Posted Tuesday, March 9, 2010, at 10:04 AM ET

JIANSHAN VILLAGE, Zhejiang, China—Last November, when the Chinese government held a press conference to announce its most recent crackdown on illegal land use, it highlighted five investigations. Three involved heavy industry: a coking plant, a plastics factory, and a rare-earth metals mine. The other two were about golf courses, and they were the ones that made the headlines. "Golf defies rules to gain ground," screamed China Daily.

While the announcement raised a few eyebrows in China's golf industry, it was easy to brush it off as another toothless threat from Beijing. Almost all of the nation's 600 or so completed golf courses are illegal in some way. In order to operate as a golf business in China, you need to have an official license. Since 2004, however, there's been a moratorium on course construction in the country, making the acquisition of such a license impossible. Nevertheless, about 400 new golf facilities have opened their gates in the past six years.

The most generous estimates put the number of golfers in China at a few million—statistically zero percent of the population. While the game is growing in popularity, in many developers' eyes golf courses exist primarily as a means to sell the million-dollar homes that get built around them. On a recent trip to China, a representative of an American course design firm compared the goings-on here to the Oklahoma land run combined with the California gold rush. China, the nation that banned golf development, had somehow emerged as the only country in the world still in the midst of a golf boom.

That was before the government started digging up fairways. The bulldozers arrived at dawn in early December. There were more than a dozen lined up outside the gate of the Anji King Valley Country Club, 140 miles southwest of Shanghai. The convoy drove past the fountain, the bronze knight, and the Tudor-style clubhouse, and arrived at the multimillion-dollar 18-hole course that had been open for little more than a year and was scheduled to play host to a Ladies European Tour event this October. For 10 days, the excavators ripped up turf and snapped irrigation pipes in the soil below.

King Valley's punishment is the harshest thus far, but some in the industry believe government inspectors (the "Beijing golf police," as they have become known on the ground) could make their way throughout the country, one province at a time. Since the beginning of the year, the golf police have been frisking finished and unfinished golf courses throughout central China's Sichuan province, a hotbed of construction activity. Several projects there have been put on hold pending further review.

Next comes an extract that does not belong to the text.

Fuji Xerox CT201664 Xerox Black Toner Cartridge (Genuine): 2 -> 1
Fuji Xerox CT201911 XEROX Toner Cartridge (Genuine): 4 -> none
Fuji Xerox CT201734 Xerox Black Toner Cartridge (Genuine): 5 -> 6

It makes sense that the "rich man's game" would get special scrutiny. While the Communists lifted their ban on the sport in 1984, golf still suffers an image problem in China, where a weekend round costs $160 on average. Critics have contended that such a high-consumption pastime runs counter to several of President Hu Jintao's primary concerns—among them, rural land rights and the widening gap between rich and poor. Farm land is a precious commodity in a country that must feed 21 percent of the world's population with less than 8 percent of its arable land. China has lost more than 30,000 square miles of agricultural land since 1996, and its current total of about 470,000 square miles is getting dangerously close to the 463,323-square-mile baseline the government believes necessary to sustain its massive population. As such, while golf-related construction accounted for a tiny fraction of the reported 42,000 cases of illegal land usage in China last year, it's good PR for the Communist government to say it's tackling such an elitist activity.

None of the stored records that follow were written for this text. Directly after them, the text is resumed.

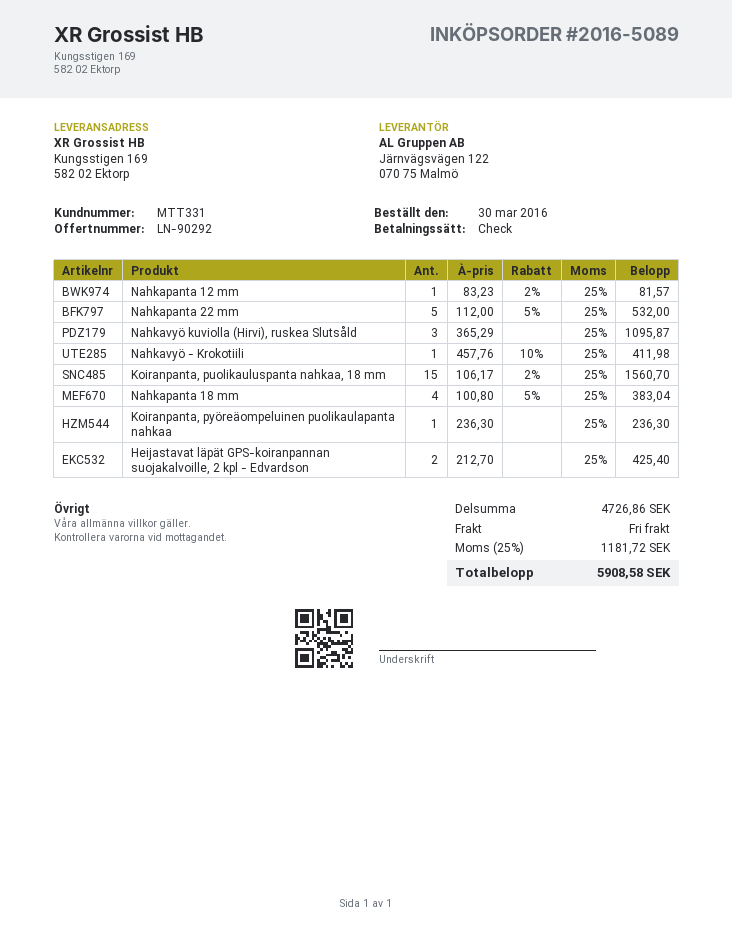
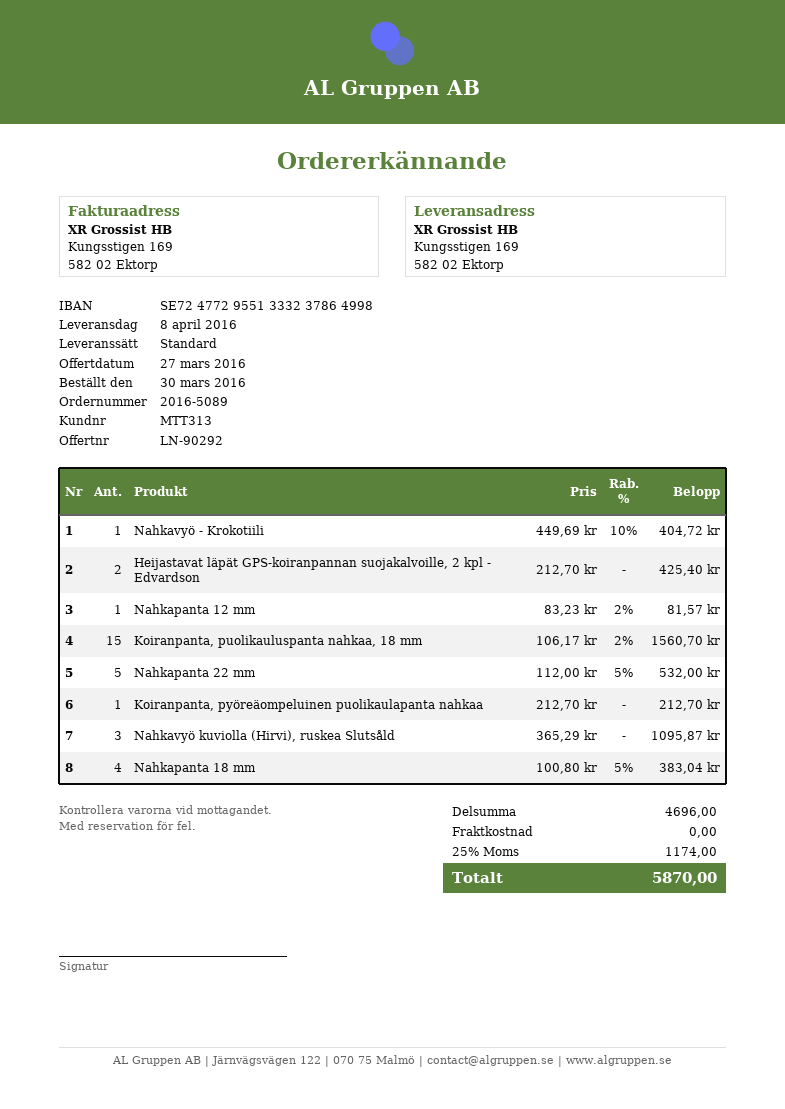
customer number: MTT331 -> MTT313
Nahkavyö - Krokotiili: 1 x 457.76 - 10% = 411.98 -> 1 x 449.69 - 10% = 404.72
Koiranpanta, pyöreäompeluinen puolikaulapanta nahkaa: 1 x 236.30 = 236.30 -> 1 x 212.70 = 212.70
subtotal: 4726.86 -> 4696.00
tax: 25% = 1181.72 -> 25% = 1174.00
total: 5908.58 -> 5870.00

Ironically, it was the Chinese government's reluctance to embrace golf—or at least come up with a set of regulations intended to standardize its inevitable growth—that allowed things to get out of control. China doesn't even know how many golf courses exist within its borders. At the press conference in November, officials at the Ministry of Land and Resources said they were using satellite imagery to get a handle on the number. Back in 2004, when the moratorium was announced, state media reported that only 10 of China's then 176 known courses had received proper approvals from Beijing. One golf developer who wished to remain anonymous—this happens often when reporting on the legally nebulous word of golf construction in China—said the market remains "in chaos," with local governments continuing to approve golf projects despite not having the right to do so.

This was the case in Anji County, where King Valley Country Club is located. Anji had always been one of the poorer parts of Zhejiang province, with bamboo forests its lone claim to fame (some were featured in Crouching Tiger, Hidden Dragon). The area's top government official was fond of telling people he had two dreams for Anji: a university and a golf course. Ask anyone in Jianshan village, where that second dream came to fruition, and they'll tell you that King Valley was a pet project of the local government, designed to attract well-heeled patrons from nearby cities like Hangzhou and Shanghai to the impoverished countryside.

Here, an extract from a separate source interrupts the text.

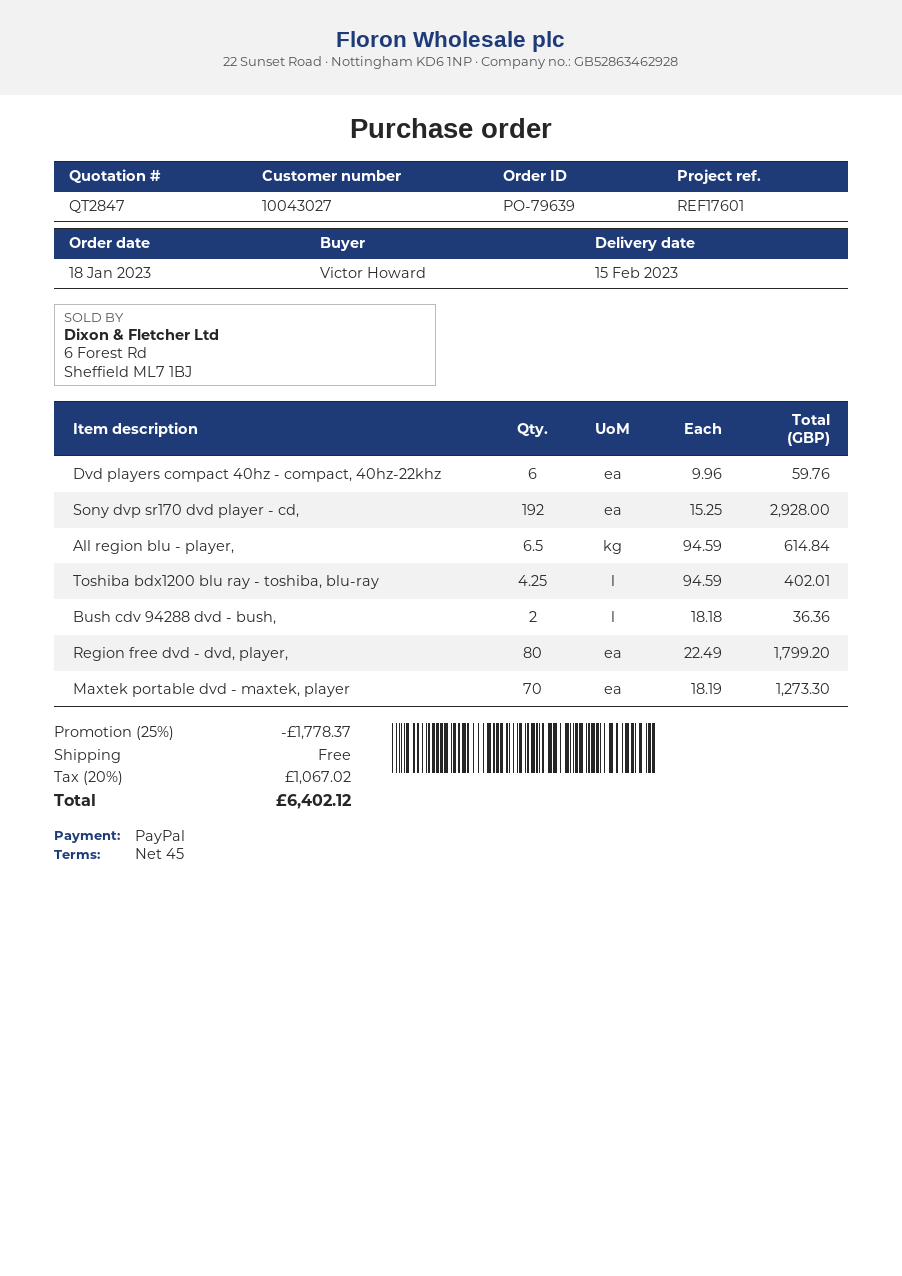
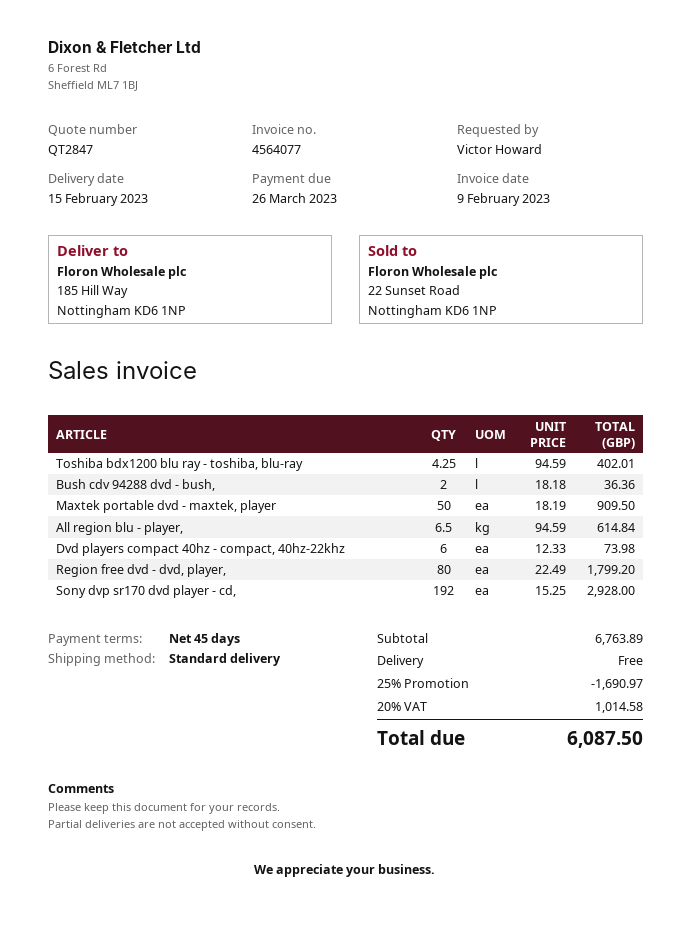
Dvd players compact 40hz - compact, 40hz-22khz: 6 x 9.96 = 59.76 -> 6 x 12.33 = 73.98
Maxtek portable dvd - maxtek, player: 70 x 18.19 = 1273.30 -> 50 x 18.19 = 909.50
discount: 25% = 1778.37 -> 25% = 1690.97
tax: 20% = 1067.02 -> 20% = 1014.58
total: 6402.12 -> 6087.50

There is some evidence that this effort was successful. While Jianshan remains tied to the past—locals still refer to their "production teams," a holdover term from the pre-reform days of China's communal farming system—a walk through the village reveals many signs of growth: small factories manufacturing decorative bamboo wall-coverings, kitschy hotels and restaurants geared at tourists, and construction sites for new housing complexes. All of this followed the 2005 arrival of King Valley.

The official reason for King Valley's bulldozing is simple: The course's builders didn't have the proper approvals to develop the entirety of their 400-acre plot. (Nearly 35 acres of the tract were farmland.) Dig a little deeper, and things don't look that straightforward. A dirt path along a fence offers views of the golf course's back nine, where most fairways now look like freshly plowed fields awaiting planting season. But a closer inspection reveals peculiarities. All of the greens and tee boxes remain untouched, the cuts around them following neat lines. The greens, and what remains of the fairways, are watered and mowed daily. The cart paths are still there. So are the buildings and the landscaping. Smaller shrubs are wrapped in white plastic to protect them from the winter cold. (Click here for a companion photo essay on King Valley's bulldozing.)

"Don't worry—the course is not going to become farmland," one of several workers who remain at King Valley said reassuringly during a visit in January. He said they were repairing the irrigation system and, since the greens were not destroyed, the course could be rebuilt very quickly. How could this be possible? "The local government has certain guanxi with our company," he said.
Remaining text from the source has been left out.